The End of The Affair

Can you only love what you see?

WRITERS AND GUMSHOES go together in Neil Jordan's terrific new adaptation of Graham Greene's heartbreaking novel about a doomed wartime affair. The writer is Bendrix (Ralph Fiennes), the gumshoe is Parkis (Ian Hart, Backbeat's John Lennon), and their connection is one of those ugly marital jobs that usually lends evidence to a divorce case. The bad marriage belongs to Sarah (Julianne Moore) and Henry Miles (Stephen Rea), yet Bendrix is the client paying the P.I. to investigate his own infidelity with Sarah—two years after it ended.

THE END OF THE AFFAIR directed by Neil Jordan with Ralph Fiennes, Julianne Moore, and Stephen Rea opens December 25 at Seven Gables

"Goodness has so little fictional value," says the novelist Bendrix in a voice-over from his so-called diary, quite aware that he's not been a good friend to Henry—nor, perhaps, a good lover to Sarah, who abruptly left him during London's '44 bombing raids ("I bored her with my jealousy"). He's hurt, and devious enough to have Parkis snoop into Sarah's life and finally even steal her diary (abetted by Parkis' disfigured young son).

Yet seen in flashback, Bendrix and Sarah clearly enjoyed a good, mad, passionately physical romance. Jordan pulls the camera in tight on their frantically groping hands trying to get through all that damp English tweed. When they fear dull Henry has heard her orgasmic moans, Sarah scoffs, "He wouldn't recognize the sound." Ouch. We pity Henry (as does Bendrix).

Writers notice everything, Bendrix tells Parkis, as these two narrators amusingly compare their competing accounts. "So who's the wronged party?" Parkis asks. Meanwhile, Bendrix continues to wonder why Sarah left him. There's no rival, no trace, no evidence for the skeptical novelist, played with convincing anger and compulsion by Fiennes.

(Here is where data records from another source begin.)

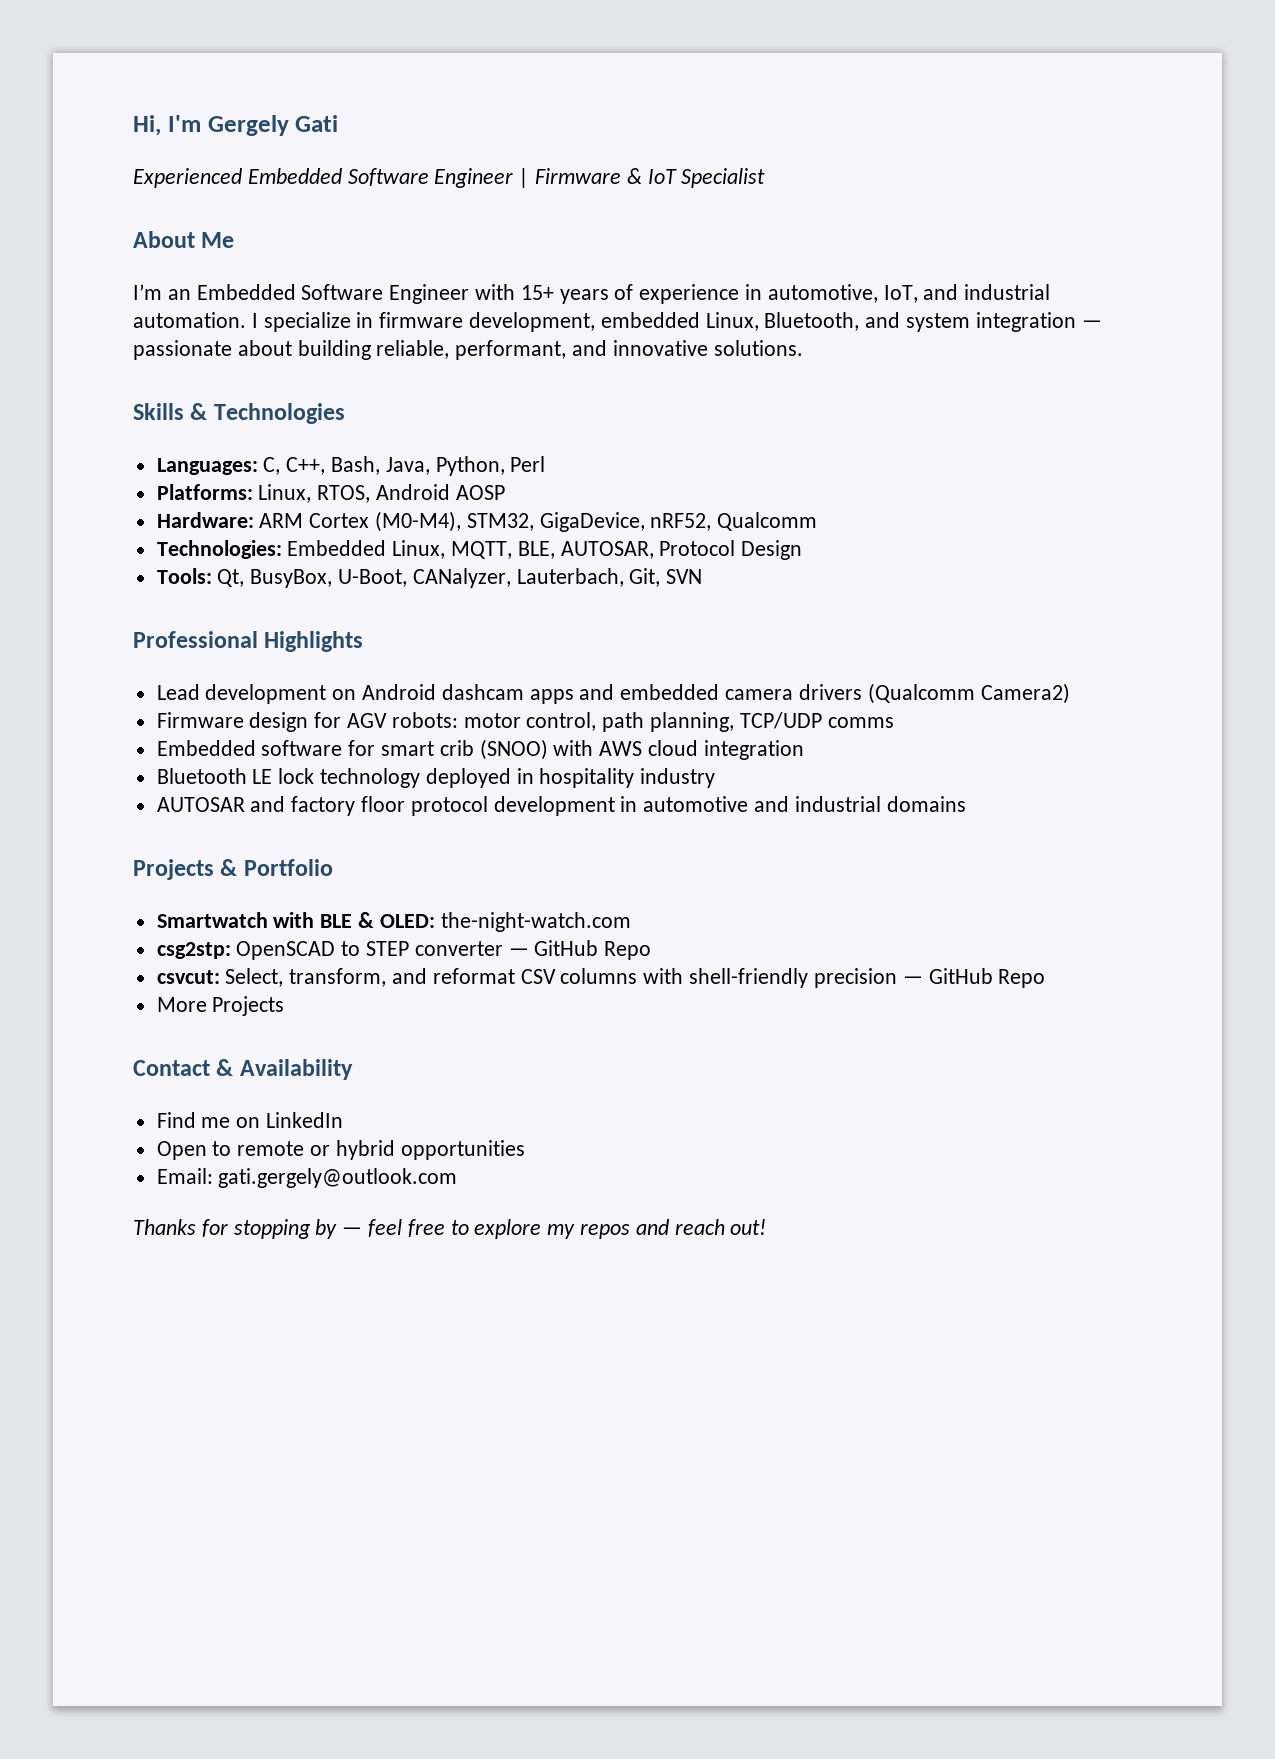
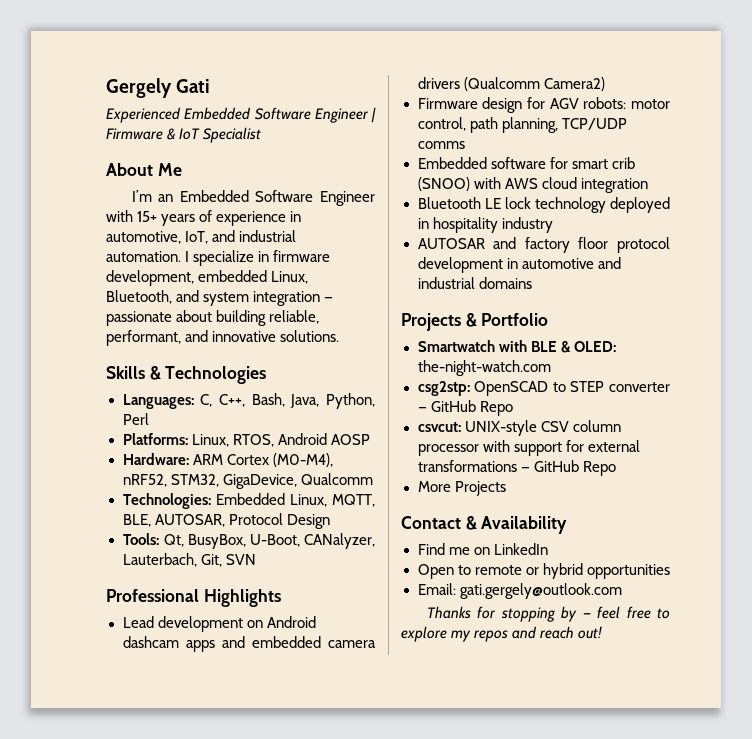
- Hi, I'm Gergely Gati
+ Gergely Gati
- Hardware: ARM Cortex (M0-M4), STM32, GigaDevice, nRF52, Qualcomm
+ Hardware: ARM Cortex (M0-M4), nRF52, STM32, GigaDevice, Qualcomm
- csvcut: Select, transform, and reformat CSV columns with shell-friendly precision — GitHub Repo
+ csvcut: UNIX-style CSV column processor with support for external transformations — GitHub Repo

Just when Bendrix thinks he's got an answer, Jordan turns the tale around and essentially tells it again. Yet in his rescripting of Greene's 1951 novel, Jordan avoids any redundancy in the film's elliptical structure. Thanks in part to the excellent source material, Affair is Jordan's best, smartest film since The Crying Game (also about the elusive nature of love). It powerfully reminds us how narrative—however incomplete or unreliable—can help make sense of our past and our losses. In this way it resembles The English Patient, and moviegoers unfamiliar with Greene can expect a similar final catharsis.

While Jordan does add a few too many scenes to Greene, Affair boasts uniformly top-quality acting and direction. Moore plays a particularly great scene using only her voice and clasped hands. Rea's baleful politician is never a sap or a cuckold. And Fiennes is genuinely moving as a man whose hate turns to fatigue, then turns to something else, something unseen.